Unutulmamalıdır ki; Türkler esasında, bazılarının iddia ettikleri gibi Toyunist, Şamanist, veya Kamist değil, Gök Tengri Dini’ne mensup idiler. Yani bir tür Tevhid Dini’ne mensup idiler. “Tabiat Güçleri” ve “Atalar Kültü” gibi inanç eğilimleri vardı ise de bu inançların merkezinde tek tanrılı bir din olan Gök Tengri Dini vardı.

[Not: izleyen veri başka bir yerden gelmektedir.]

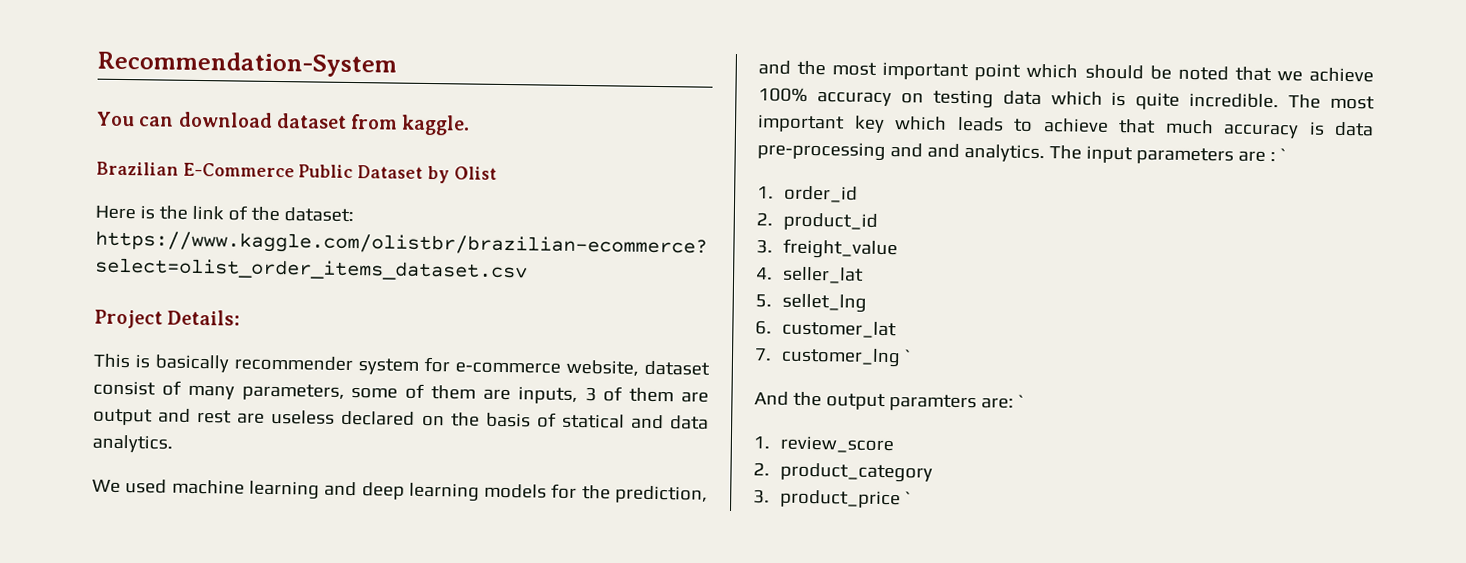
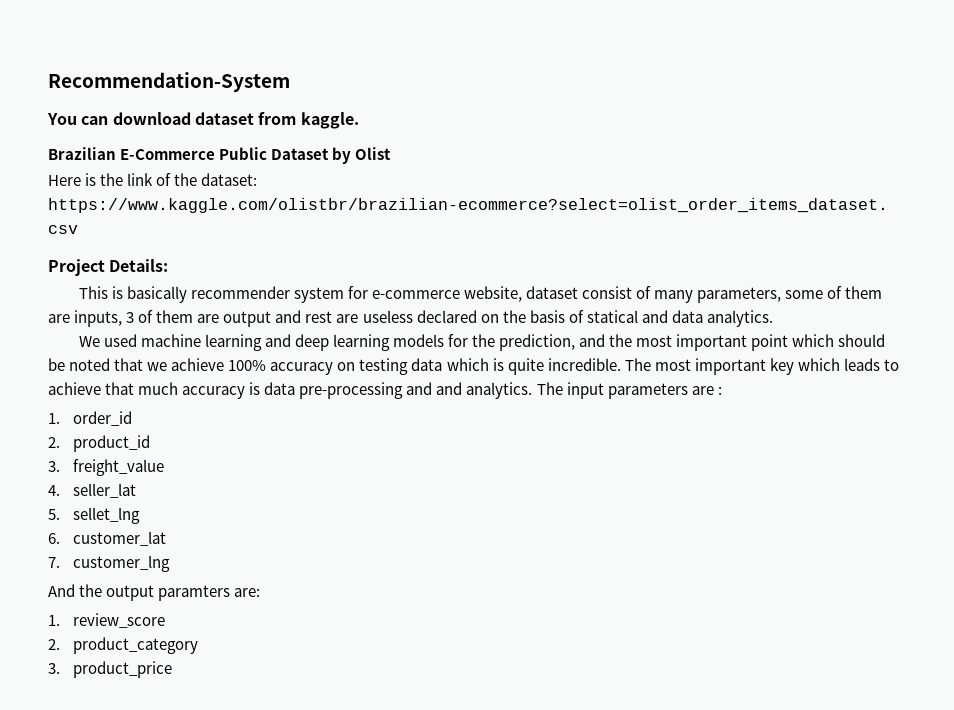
- The input parameters are : `
+ The input parameters are :
- 7. customer_lng `
+ 7. customer_lng
- And the output paramters are: `
+ And the output paramters are:
- 3. product_price `
+ 3. product_price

Hikmet Tanyu’ya göre; Türklerin eski dini, bir nev’i tek tanrılı bir dindir ve adı da “Gök Tanrı-Gök Tengri” dinidir. Tanyu, Gök Tanrı Dini’ni, Hz. Peygamber’in, İslam’dan önce hayatına tatbik ettiği ve temeli Hz. İbrahim’e dayanan tek tanrılı dine (Haniflik) benzetmekte, “Gök” kelimesinin anlamını “yüce” ve “ulu” olarak vermekte, “Gök Tanrı dini” tabirini ise “Ulu Tanrı dini” olarak tanımlamaktadır.(15) Ona göre; Türklerde Şamanlık diye bir müessese yoktur. Kam diye bir kavram kullanılmış ise de Türklerin dini Kamizm de değildir. Türklerde Hakan, aynı zamanda en kıdemli din görevlisi ya da rahiptir. Çünkü dini törenleri o yönetmektedir. Hatta Cengiz Han, sözüm ona Şaman adı altında huzurunda çeşitli figürler sergileyen, hoplayıp zıplayan bir adamı “köçeklikle” itham ederek kellesinin vurulmasını emretmiştir.(16) Hikmet Tanyu’ya göre; Türklerin, inançları Gök Tanrı Dini, Atalar Kültü ve Tabiat Kuvvetlerine inanma şeklinde üçlü bir karakter arz ediyor ise de, bunların merkezini ve ağırlık noktasını Tevhit Dini, yani tek tanrılı bir din olan Gök Tanrı Dini teşkil ediyordu.(17)
Prof. Dr. İ.Kafesoğlu’na göre ise; Kurt efsanesinin Türklerde umumilik göstermesi, kurdun totem olmasından değil, bozkırların korkulu bir hayvanı olarak, bilhassa hayvan sürüleri için büyük tehlike arz etmesinden dolayı, ona karşı duyulan korku ile karışık saygı hissinden kaynaklanmaktadır. Türklerde kurt pek aziz, saygı değer bir mahluk sayılmış ise de, kendine tapılmamıştır.(18)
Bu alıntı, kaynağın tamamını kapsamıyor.